Sometimes, the pressure of caring for someone can lead to stress and fatigue, leaving carers feeling "burned out". To prevent this and remain healthy, it is essential for carers to know how to manage stress.

What is stress?

Stress is an emotional and physical reaction. Our bodies are designed to feel stress and react to it. Stress  keeps us alert and when required, ready to escape danger.

Situations that cause stress are not always possible to avoid or predict, and this can lead to individuals feeling overwhelmed and unable to cope. When these situations persist, stress can begin to affect the body’s immune system leading to illness.

What causes stress?

Stress is caused by anything that requires you to adjust to a change in your environment, for example suddenly becoming a carer. We all have our own ways of coping with change, so the causes of stress can be different for each person.
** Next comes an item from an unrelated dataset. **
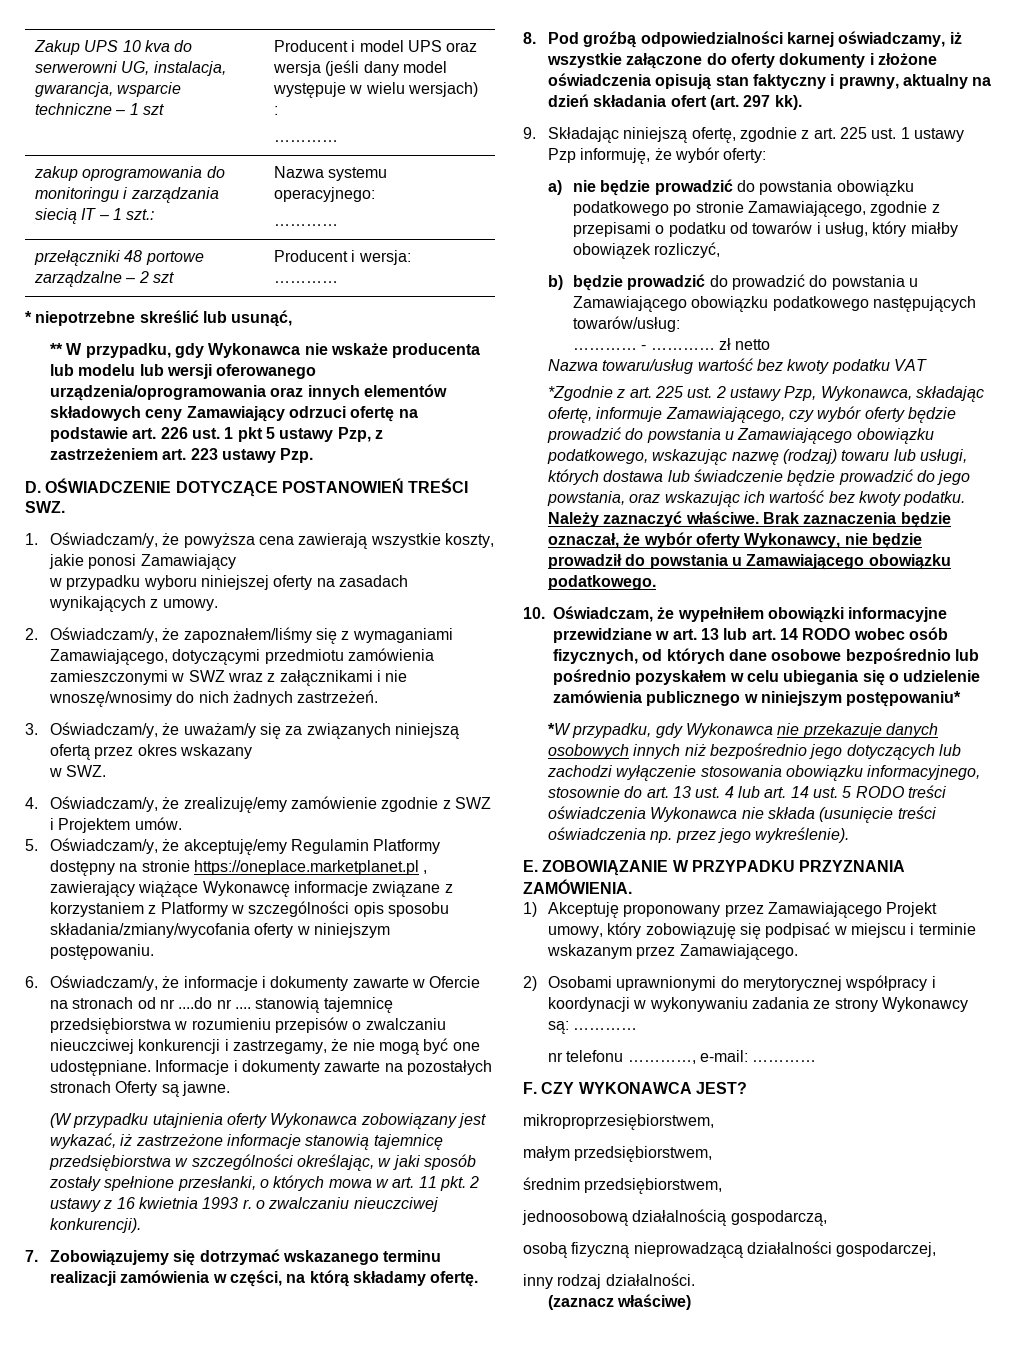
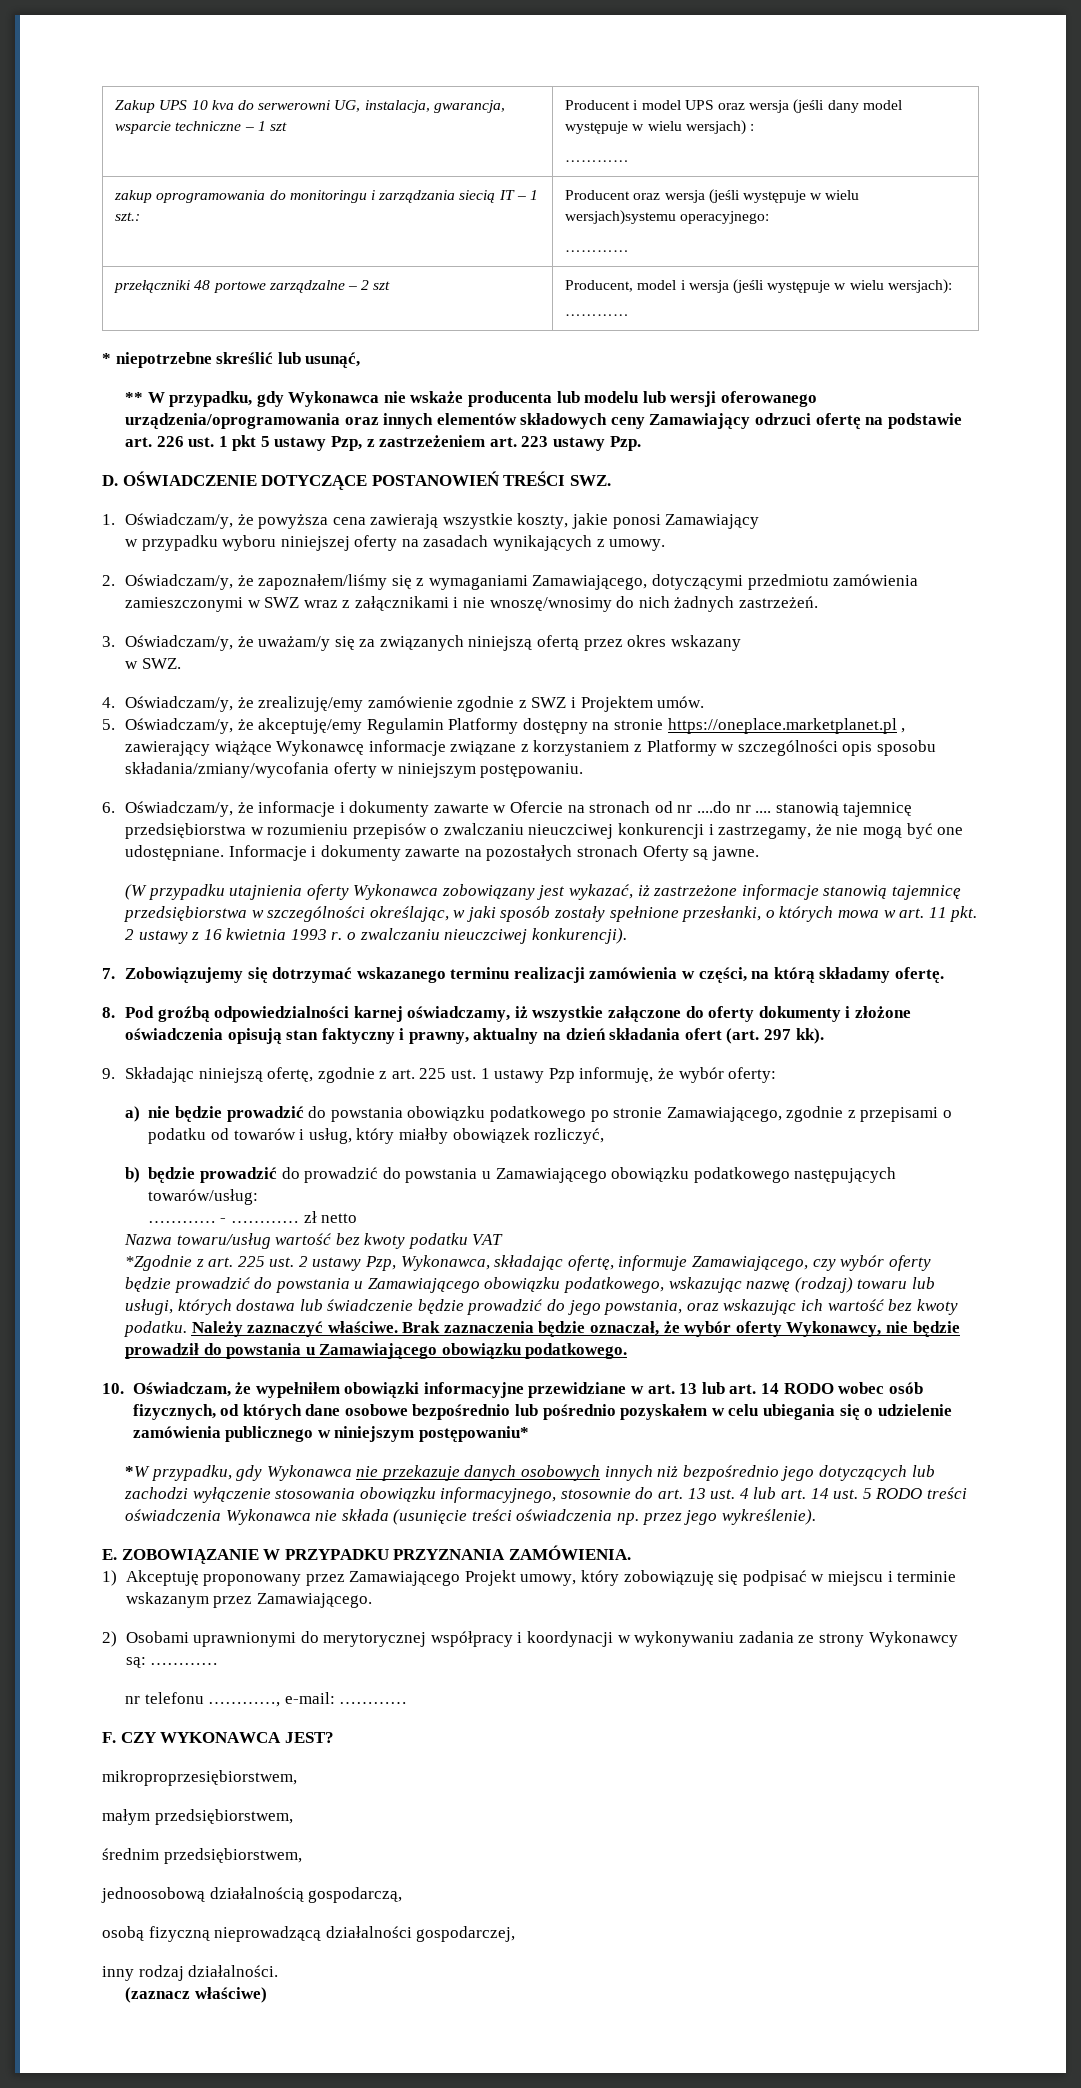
- zakup oprogramowania do monitoringu i zarządzania siecią IT – 1 szt.: | Nazwa systemu operacyjnego:
+ zakup oprogramowania do monitoringu i zarządzania siecią IT – 1 szt.: | Producent oraz wersja (jeśli występuje w wielu wersjach)systemu operacyjnego:
- przełączniki 48 portowe zarządzalne – 2 szt | Producent i wersja:
+ przełączniki 48 portowe zarządzalne – 2 szt | Producent, model i wersja (jeśli występuje w wielu wersjach):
Remember, stress comes from how you respond to demanding situations - therefore, you can control stress and how it affects you.

What are the warning signs of stress?

When you are unsure of the exact cause of your stress, it may be helpful to know the warning signs. Identify these signs and examine how your body responds, then take appropriate steps to reduce the stress.

Your body sends out physical, emotional and behavioural warning signs of stress:

Emotional signs:

Physical warning signs:

Behavioural warning signs:

What can I do to reduce stress in my life?

For carers, the key to coping with stress is to identify the causes in your life and learn healthy ways to deal with them.

  • Keep a positive attitude and believe in your own abilities
  • Accept that there are events you cannot control
  • Be assertive about your feelings, opinions and beliefs, do not become angry and confrontational or passive
  • Learn to relax
  • Exercise regularly, your body can fight stress better when you’re fit
  • Don't smoke
  • Limit yourself to moderate alcohol and caffeine intake
  • Set realistic goals and expectations
  • Get enough rest and sleep, your body needs time to recover from stressful events
  • Don’t rely on alcohol or drugs to reduce stress
  • Learn to use stress management techniques

Stress management techniques

Finding a way to reduce stress will help lessen the long-term emotional and physical toll of caring. Here are come examples of stress management techniques carers can use:

  • Deep breathing: Imagine a spot just below your navel, breathe into that spot slowly through your nose, filling your lungs and expanding your abdomen. Let the air fill you from the abdomen upwards, then let it out slowly through your mouth like a deflating balloon. With each long, slow breath out feel yourself relax.
  • Meditation: Find a comfortable place to sit and spend a couple of minutes focussing on breathing deeply. While you sit, concentrate your thoughts on any part of your body that feels tense or cramped and with each breath out, try and release the tension in your body. Roll your shoulders upwards and backwards, gently sliding your shoulder blades down your back. Keep your chest high and head facing forwards, stay relaxed and continue to breathe deeply for two minutes.
  • Guided imagery: This is a meditative technique that involves concentrating on a particular sensory ‘image’ - picture, thought, smell or sound - to create a calming physical reaction. Concentrate on a time when you have had a feeling of complete calm or happiness. Create a picture in your mind of that scene, focus and try to imagine every vivid detail. See yourself calm and happy, listen to the sounds, enhance the colours, feel the environment around you. Try to recall any strong positive emotions such as happiness, satisfaction, fulfilment, lightness, clarity and sheer enjoyment. Stay with those feelings for as long as you like and let yourself be completely relaxed by them.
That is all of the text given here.